As important as your body’s physical barriers are, they can’t repel all invaders. Minor cuts in your skin open a brief, tantalizing entryway to your body’s nutrient-rich interior. Tiny germs can eventually make their way through the thickest mucous coating. And while the acid in your stomach is strong enough to pickle steel, crafty microbes can survive or slip through it to your much more hospitable intestines. (For example, H. pylori, the culprit behind most heartburn-causing stomach ulcers, secretes an acid-neutralizing enzyme that protects the microbe until it gets a chance to worm its way into your stomach walls.)

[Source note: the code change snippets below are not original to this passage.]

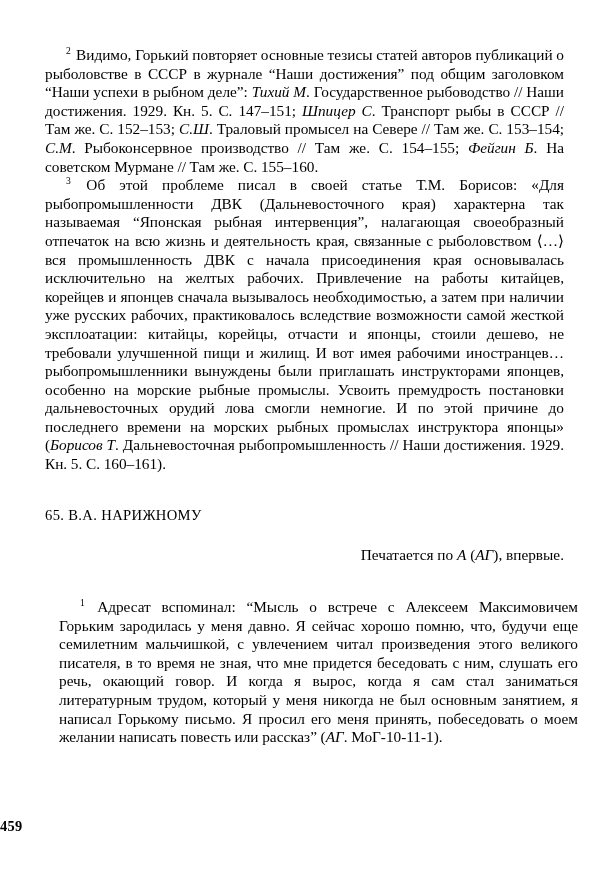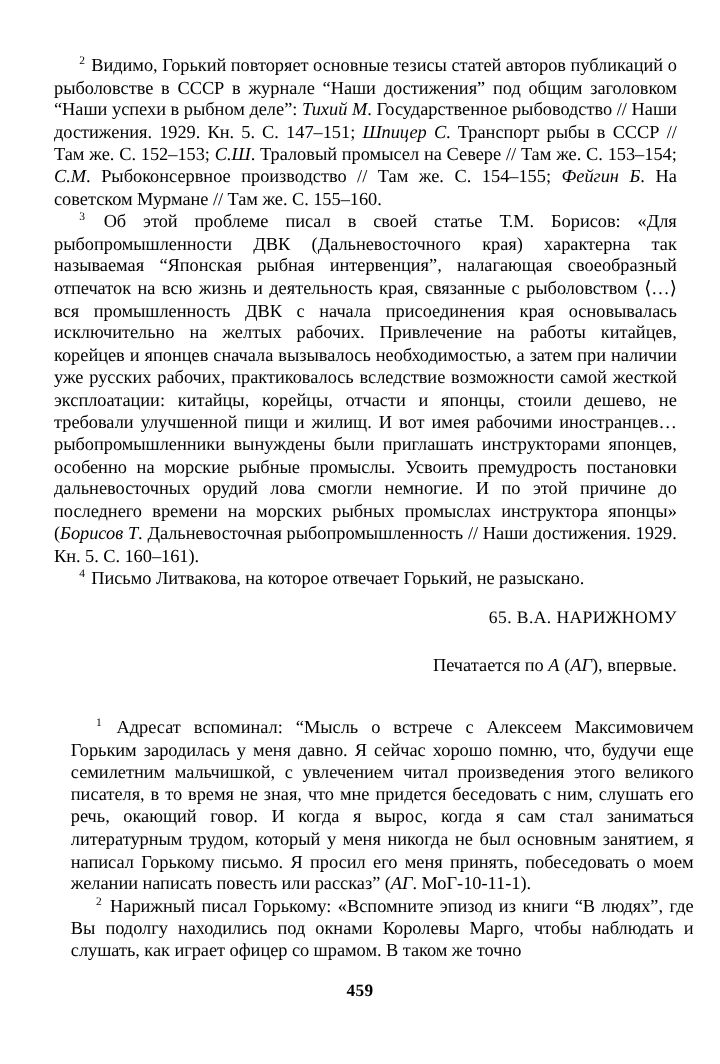--- a/index.html
+++ b/index.html
@@ -66,21 +66,21 @@
     left: 45px;
     top: 506px;
     width: 519px;
   }
   h2.section-heading {
     margin: 0;
     padding: 0;
     font-size: 14.6px;
     line-height: 19px;
     font-weight: normal;
-    text-align: right;
+    text-align: left;
     letter-spacing: 0.35px;
   }
 
   .pubnote {
     position: absolute;
     left: 45px;
     top: 546px;
     width: 519px;
   }
   .pubnote p {
@@ -97,53 +97,50 @@
     left: 59px;
     top: 598px;
     width: 519px;
   }
 
   .folio {
     position: absolute;
     left: 0;
     top: 818px;
     width: 600px;
-    text-align: center;
     font-size: 14.4px;
     font-weight: bold;
     line-height: 17px;
     letter-spacing: 0.3px;
   }
 </style>
 </head>
 <body>
 
 <div class="page">
 
   <div class="text-block">
 
     <p class="para indent"><sup class="fn">2</sup> Видимо, Горький повторяет основные тезисы статей авторов публикаций о рыболовстве в СССР в журнале “Наши достижения” под общим заголовком “Наши успехи в рыбном деле”: <i>Тихий М</i>. Государственное рыбоводство // Наши достижения. 1929. Кн. 5. С. 147–151; <i>Шпицер С</i>. Транспорт рыбы в СССР // Там же. С. 152–153; <i>С.Ш</i>. Траловый промысел на Севере // Там же. С. 153–154; <i>С.М</i>. Рыбоконсервное производство // Там же. С. 154–155; <i>Фейгин Б</i>. На советском Мурмане // Там же. С. 155–160.</p>
 
     <p class="para indent"><sup class="fn">3</sup> Об этой проблеме писал в своей статье Т.М. Борисов: «Для рыбопромышленности ДВК (Дальневосточного края) характерна так называемая “Японская рыбная интервенция”, налагающая своеобразный отпечаток на всю жизнь и деятельность края, связанные с рыболовством ⟨…⟩ вся промышленность ДВК с начала присоединения края основывалась исключительно на желтых рабочих. Привлечение на работы китайцев, корейцев и японцев сначала вызывалось необходимостью, а затем при наличии уже русских рабочих, практиковалось вследствие возможности самой жесткой эксплоатации: китайцы, корейцы, отчасти и японцы, стоили дешево, не требовали улучшенной пищи и жилищ. И вот имея рабочими иностранцев… рыбопромышленники вынуждены были приглашать инструкторами японцев, особенно на морские рыбные промыслы. Усвоить премудрость постановки дальневосточных орудий лова смогли немногие. И по этой причине до последнего времени на морских рыбных промыслах инструктора японцы» (<i>Борисов Т</i>. Дальневосточная рыбопромышленность // Наши достижения. 1929. Кн. 5. С. 160–161).</p>
 
-    <p class="para indent"><sup class="fn">4</sup> Письмо Литвакова, на которое отвечает Горький, не разыскано.</p>
 
   </div>
 
   <div class="heading-wrap">
     <h2 class="section-heading">65. В.А. НАРИЖНОМУ</h2>
   </div>
 
   <div class="pubnote">
     <p>Печатается по <i>А</i> (<i>АГ</i>), впервые.</p>
   </div>
 
   <div class="notes-block">
 
     <p class="para indent"><sup class="fn">1</sup> Адресат вспоминал: “Мысль о встрече с Алексеем Максимовичем Горьким зародилась у меня давно. Я сейчас хорошо помню, что, будучи еще семилетним мальчишкой, с увлечением читал произведения этого великого писателя, в то время не зная, что мне придется беседовать с ним, слушать его речь, окающий говор. И когда я вырос, когда я сам стал заниматься литературным трудом, который у меня никогда не был основным занятием, я написал Горькому письмо. Я просил его меня принять, побеседовать о моем желании написать повесть или рассказ” (<i>АГ</i>. МоГ-10-11-1).</p>
 
-    <p class="para indent"><sup class="fn">2</sup> Нарижный писал Горькому: «Вспомните эпизод из книги “В людях”, где Вы подолгу находились под окнами Королевы Марго, чтобы наблюдать и слушать, как играет офицер со шрамом. В таком же точно</p>
 
   </div>
 
   <div class="folio">459</div>
 
 </div>
 
 </body></html>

When a pathogen breaches your body’s first line of defense, the lowly foot soldiers of your immune system meet it within minutes. One of your best defenders is the macrophage (which translates as “big eater”), a swollen blob of a cell that sucks in almost any foreign particle that crosses its path, including dead cells, debris, and pathogens. Once enveloped, a battery of powerful chemicals attacks the foreign particle, destroying it in minutes. A typical macrophage may swallow some hundred bacteria before it dies, finally done in by its own toxic chemicals.
A macrophage is a type of white blood cell. All white blood cells are immune system soldiers—they simply use different tactics.
For its first strike to be successful, your body needs to respond quickly and with overwhelming force. It’s not enough to wait until wandering macrophages stumble across new invaders. Your body needs to summon its defensive forces in a hurry.
Its trick is the inflammation response, your immune system’s call to arms. Your body triggers inflammation when it detects damaged tissue, intense heat, dangerous chemicals, or potential attackers. The first effect of the inflammation response is increased blood flow—your blood vessels dilate and gaps open in your cell walls so the blood can pour into the surrounding tissue. As the blood rushes in, you feel the resulting swelling, as well as pain (because the swollen tissues press on nearby nerves that carry pain signals) and heat (because of the influx of heated blood).
The main goal of the inflammation response is to stock the affected area with your body’s immune system soldiers. In addition, the added blood increases the heat, which spurs your macrophages to work harder and can alter the delicate balance of chemical reactions in the invading pathogens, throwing them off balance. (Your body uses a fever—a sudden spike in body temperature—with much the same effect when battling more stubborn enemies.)
The only time you see your white blood cells is when pus oozes from a wound. This creamy, yellow substance contains the detritus of biological warfare—brokendown tissue cells, living and dead pathogens, and scores of dead white blood cells.